In the 1960s, he spoke out against Durham's 'moderate' officials and in the 1970s was a prominent member of the Durham Miners' Left which fought and succeeded in building a combative area leadership. The fruits of that labour were realised in 1984 when the NUM (Durham Area) played a pivotal role in the Great Strike of that year. After the closure of the Glebe in 1972 Stan transferred to Wearmouth colliery where became Lodge Delegate and served on the Area Executive Committee.
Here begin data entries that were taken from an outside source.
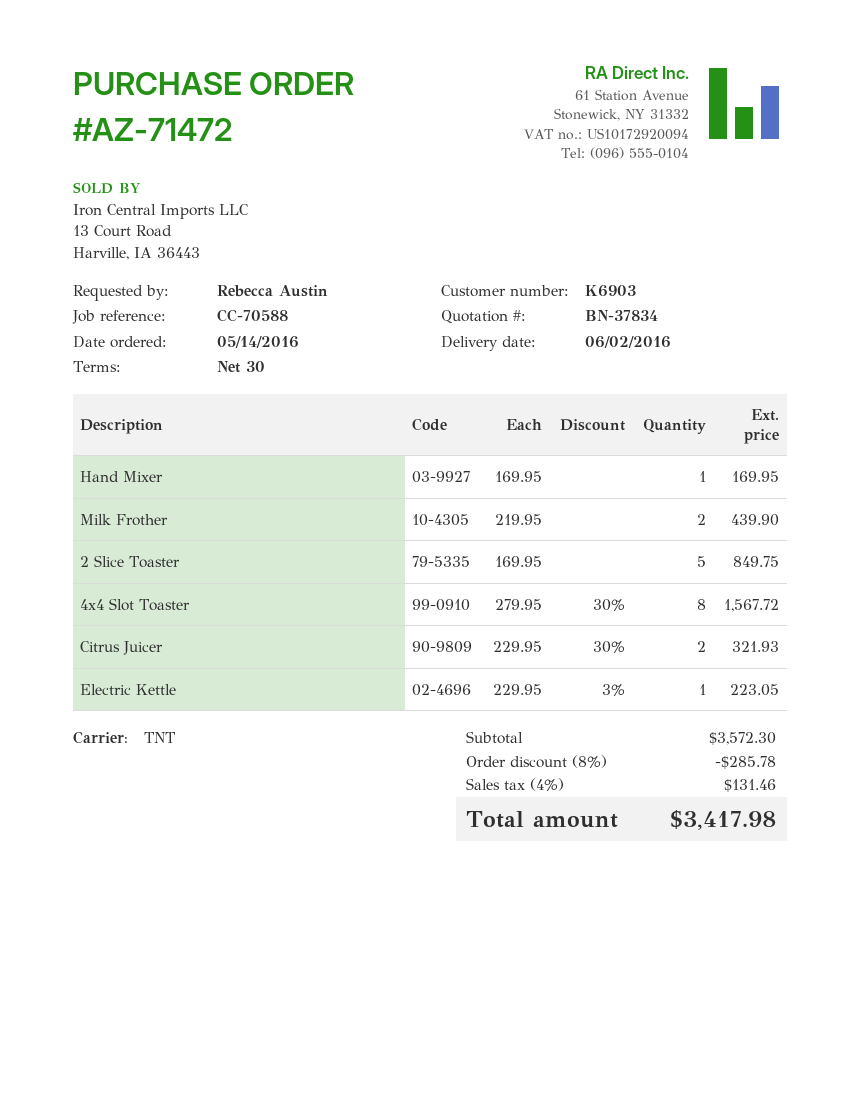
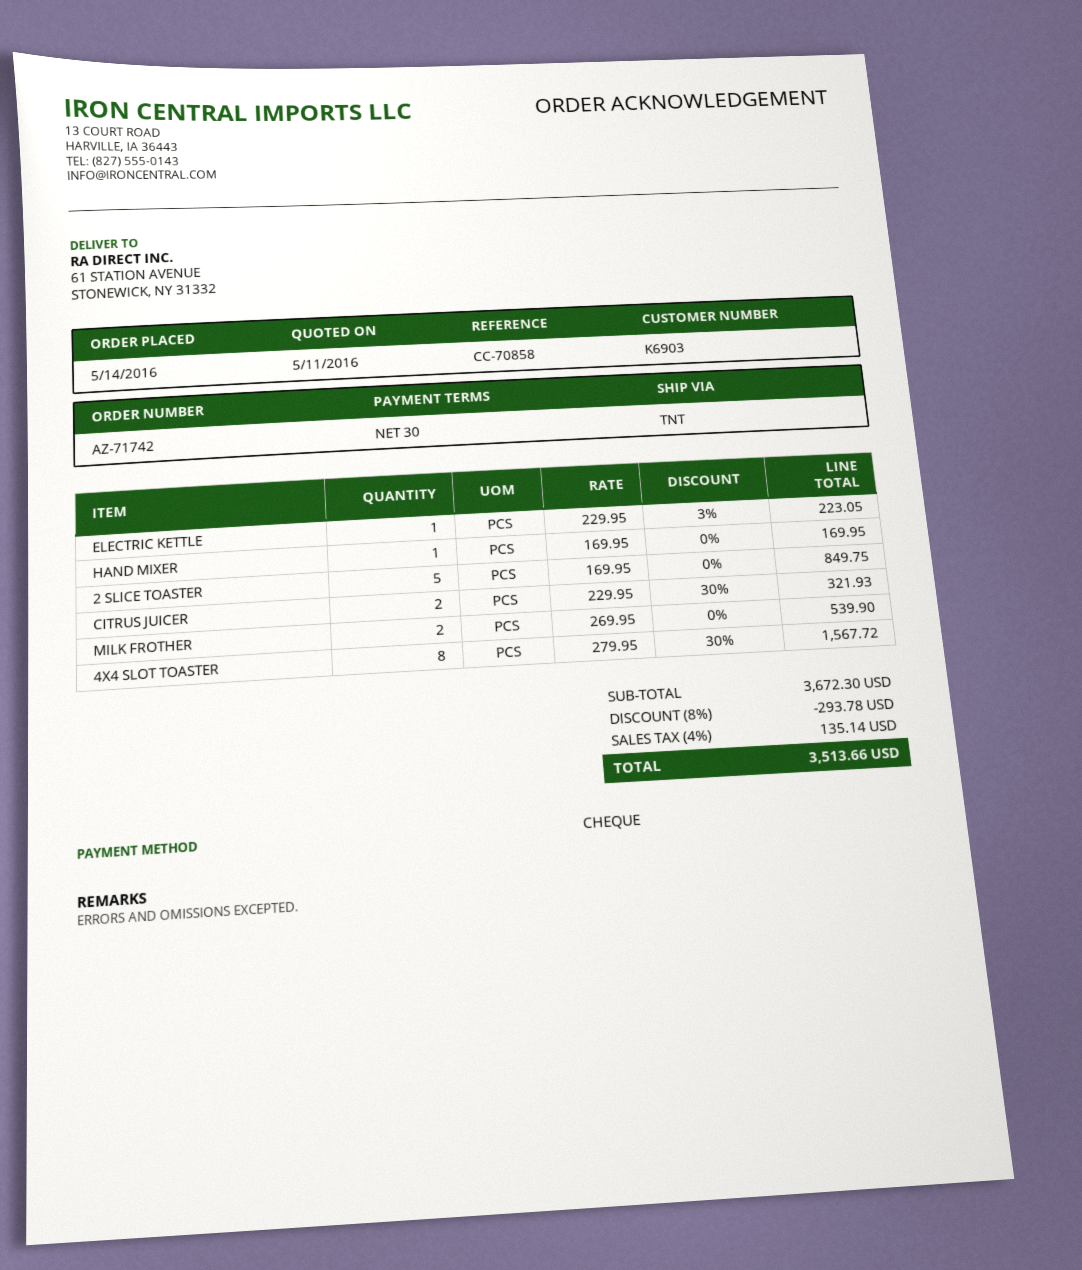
order number: AZ-71472 -> AZ-71742
reference: CC-70588 -> CC-70858
Milk Frother: 2 x 219.95 = 439.90 -> 2 x 269.95 = 539.90
subtotal: 3572.30 -> 3672.30
discount: 8% = 285.78 -> 8% = 293.78
tax: 4% = 131.46 -> 4% = 135.14
total: 3417.98 -> 3513.66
Stan was a revolutionary socialist to the end of his life and never wavered in his steadfast belief that capitalism was incapable of reform. He was also a committed family man and a famous raconteur. To spend a few hours in Stan's company was a joy. Whether it was having a verbal fencing match with him, which never drew blood and never ended in offence, or just enjoying a bit crack. He was a natural storyteller and his uncompromising dialect and infectious laughter will be a huge miss in the years to come. We have lost a dear comrade who is irreplacable.